I Don't Want Any

Publicity. You just can't get away from it. Some call it inevitable, a result of our modern living. That without it, our economic system would collapse. Heck, it might even get boring. I remember reading a book by the wife of an American student based on a diary she kept while her husband was doing research at Moscow University in the 1970's. She described how empty of light and color the city was. There was no publicity. No billboards, no colored lights. Granted, one of the attractions of New York City is Times Square with all its lights and advertisements that cover what would probably be prosaic buildings in a prosaic square. Still, that doesn't mean we like to be told to try Mentos or shop at H&M in our every waking minute, no matter where we are.

A case in point. I have a Facebook account. Along the side are groups and posts the gods of Facebook suggest I might be interested in. I ignore them. From time to time, they slip onto my wall "suggested posts." When that happens, I go to the trouble of eliminating them. "It is not relevant to me" is what I continuously tick. After a couple of days, they get the message, and the gods of Facebook stop slipping them in between posts of friends and pages I do want to follow. I also have an Instagram account. When I first started it, it was clean. Now, whenever I look at it, I will find advertising as well. I delete every single one. 

No, I don't want to see this cat video. No, I don't want to buy Sunny Delight. No, I don't want to buy Maybelline cosmetics. No, I don't want to check out the hot new fashion at this web page, that looks like it's from South Korea and sells children's clothes disguised as women's sizes. No, I don't want to see a video from Abanca, a bank that covers its wolfishness with trappings of pretended interest in our traditions. Please get that page for correcting grammar out of my face, I have a book. I'm not interested in the psychology of a break up, either. So there are cars with bad ratings. I don't care. Mine is almost twenty years old, probably has no ratings, yet it still runs. Shocking photos? I can take some pretty good shockers myself at four in the morning wherever young people congregate. Not interested. So there are flip flops with animal prints. At twenty euros a pair I'll go barefoot. A restaurant? In Bilbao? Are you serious? You can tell my geographical location is turned off. 

And that's only on social media. Television has become one long commercial interrupted by programs and movies. There might be an interesting movie one strange night. After fifteen minutes, a commercial break. You get up and go get something to drink. You come back. You wait for the jingles and the crooning voices to finish. You wait some more. Ten minutes after the commercials came on, you try to remember what you were watching. You remember it was an interesting movie, but you're not sure which one. After twenty minutes, it comes back. You don't remember the argument up till now. You're lost. You decide to turn off the television and watch it on DVD when you get a chance. Without commercial anemia breaks.

Publicity isn't sent much by mail anymore. I remember back in Boston throwing out half the letters the mailman left because they were all advertising. It's become too expensive. It's much cheaper to go onto internet now. Still, sometimes local companies send out some mailers within the township. Remove from mailbox, introduce into trash can.

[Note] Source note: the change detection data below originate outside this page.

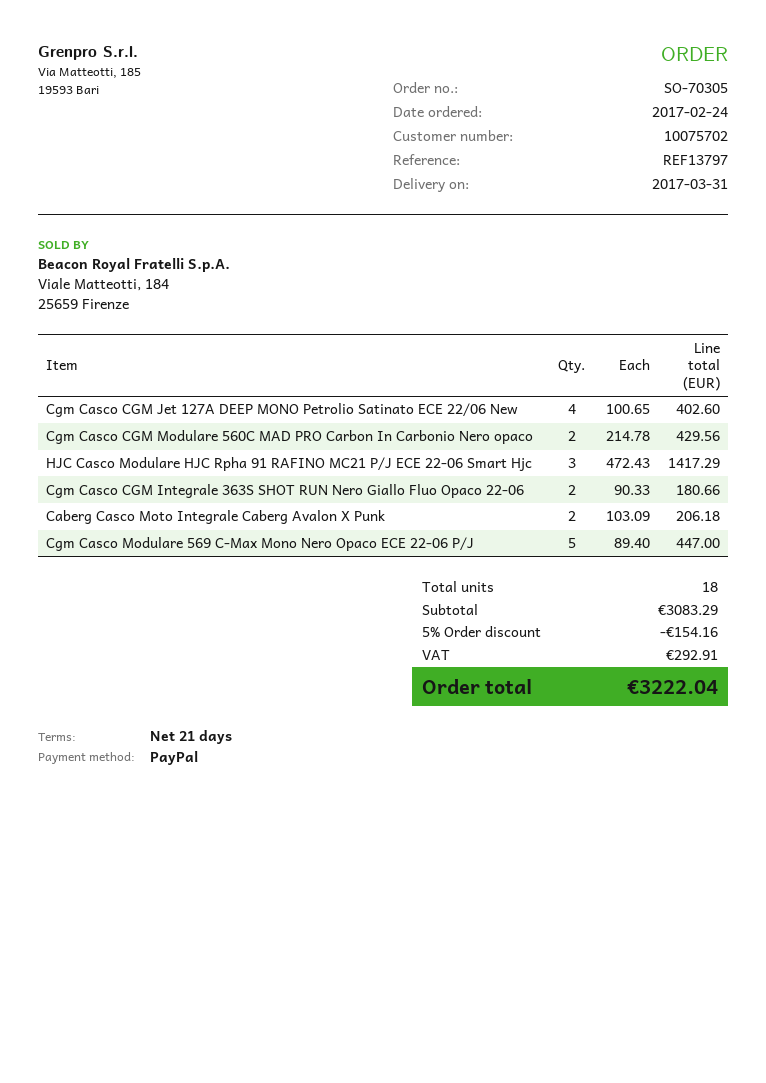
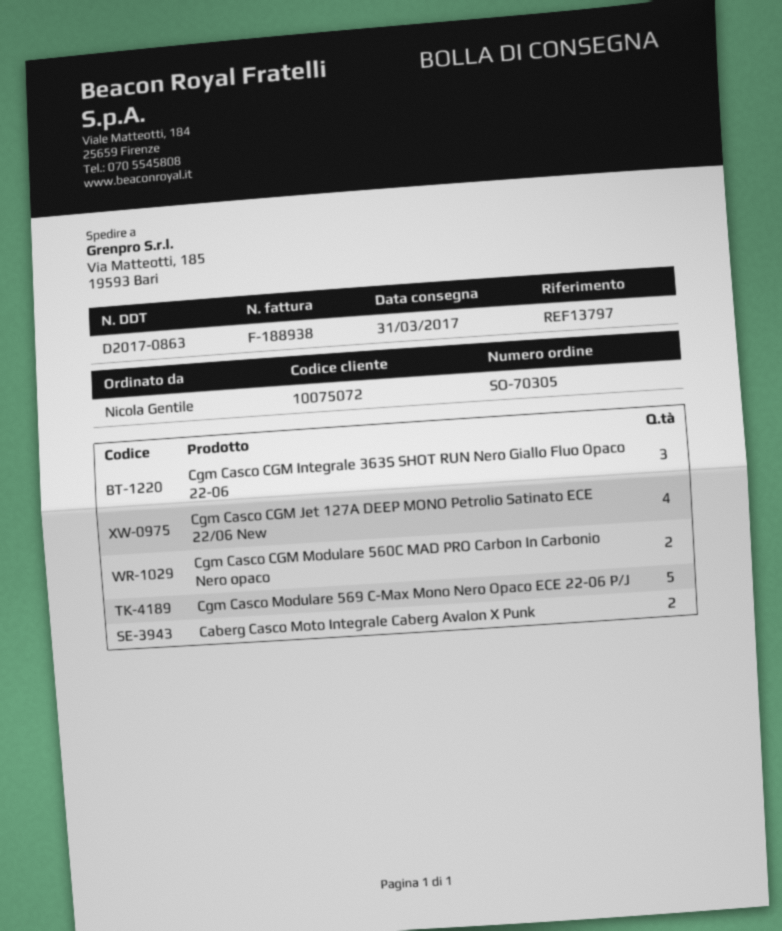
customer number: 10075702 -> 10075072
HJC Casco Modulare HJC Rpha 91 RAFINO MC21 P/J ECE 22-06 Smart Hjc: 3 -> none
Cgm Casco CGM Integrale 363S SHOT RUN Nero Giallo Fluo Opaco 22-06: 2 -> 3

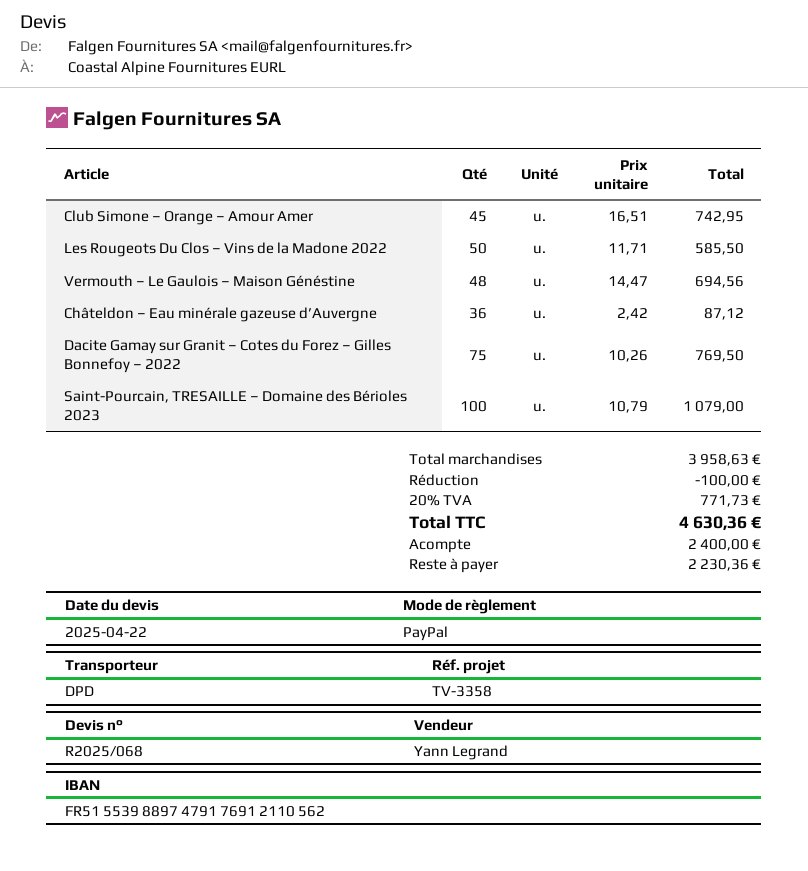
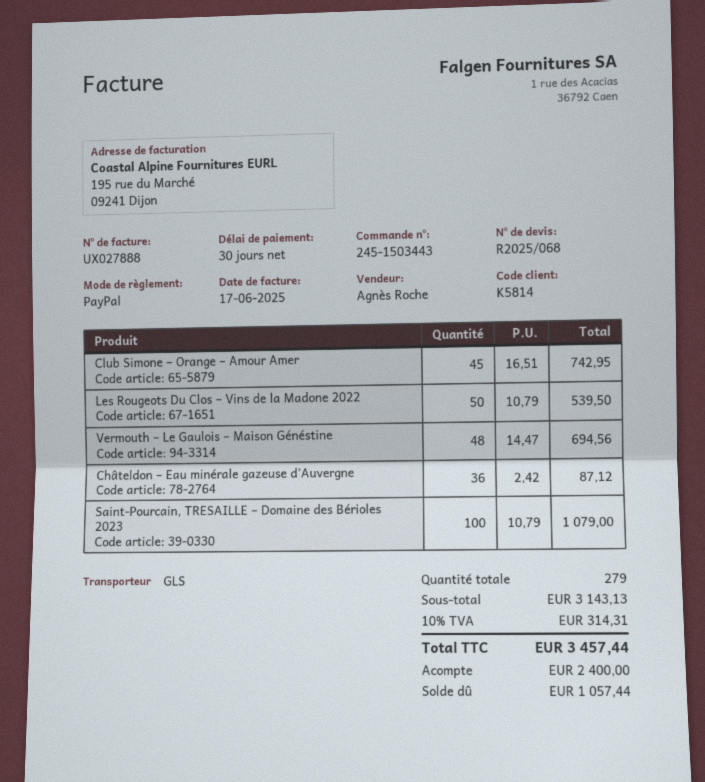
sales rep: Yann Legrand -> Agnès Roche
shipping method: DPD -> GLS
Les Rougeots Du Clos – Vins de la Madone 2022: 50 x 11.71 = 585.50 -> 50 x 10.79 = 539.50
Dacite Gamay sur Granit – Cotes du Forez – Gilles Bonnefoy – 2022: 75 x 10.26 = 769.50 -> none
subtotal: 3958.63 -> 3143.13
discount: 100.00 -> none
tax: 20% = 771.73 -> 10% = 314.31
total: 4630.36 -> 3457.44
balance: 2230.36 -> 1057.44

It's in cities where buildings get flyers, delivered by hand by enslaved minions working for less than minimum wage to cover large swathes of a city, leaving flyers in mailboxes, or a specific box with "Publicidad" written on it. Sometimes they leave flyers under the windshield wipers of parked cars. I have gotten in my car, started to drive, and discovered flapping paper waving at me from the passenger side of the windshield. I step on the gas, and let it fly off, or just flap itself to tattered oblivion. It's not the first time thieves have put flyers under wipers far from the driver's side, to distract the driver and steal the car or a purse or bag in the interim. Publicity as a double edged sword.

As we connect more and more appliances in our homes to internet, and use "smart" objects, we also become sitting ducks for the adman. The only "smart" appliance I have is my phone, and the computers that connect to internet. Other than that, it's all analogical antiquities. Our television isn't that old, but it's that cheap. Today I noticed an article on The New York Times. The Roomba, a robot that cleans the floors for you, maps out your house as it goes, to avoid crashing into the table holding that glass vase you have treasured since childhood. It seems there might be plans to sell that data it collects to Google, Apple, or Amazon. The implications of this are staggering, from simply offering you advertising depending on what you have or don't have, to having the privacy of your home disappear, and total strangers know everything about you. They will know how many in the family, children, pets, furniture, income, repairs, movements, visitors, everything. If the future lies in "smart" homes, give me a stupid shack.

It's not easy living in the modern age. Especially when everyone is telling you to look at them, and you don't care about what they're trying to tell you. Maybe the grey drabness of Moscow in the Soviet era wasn't so bad, after all.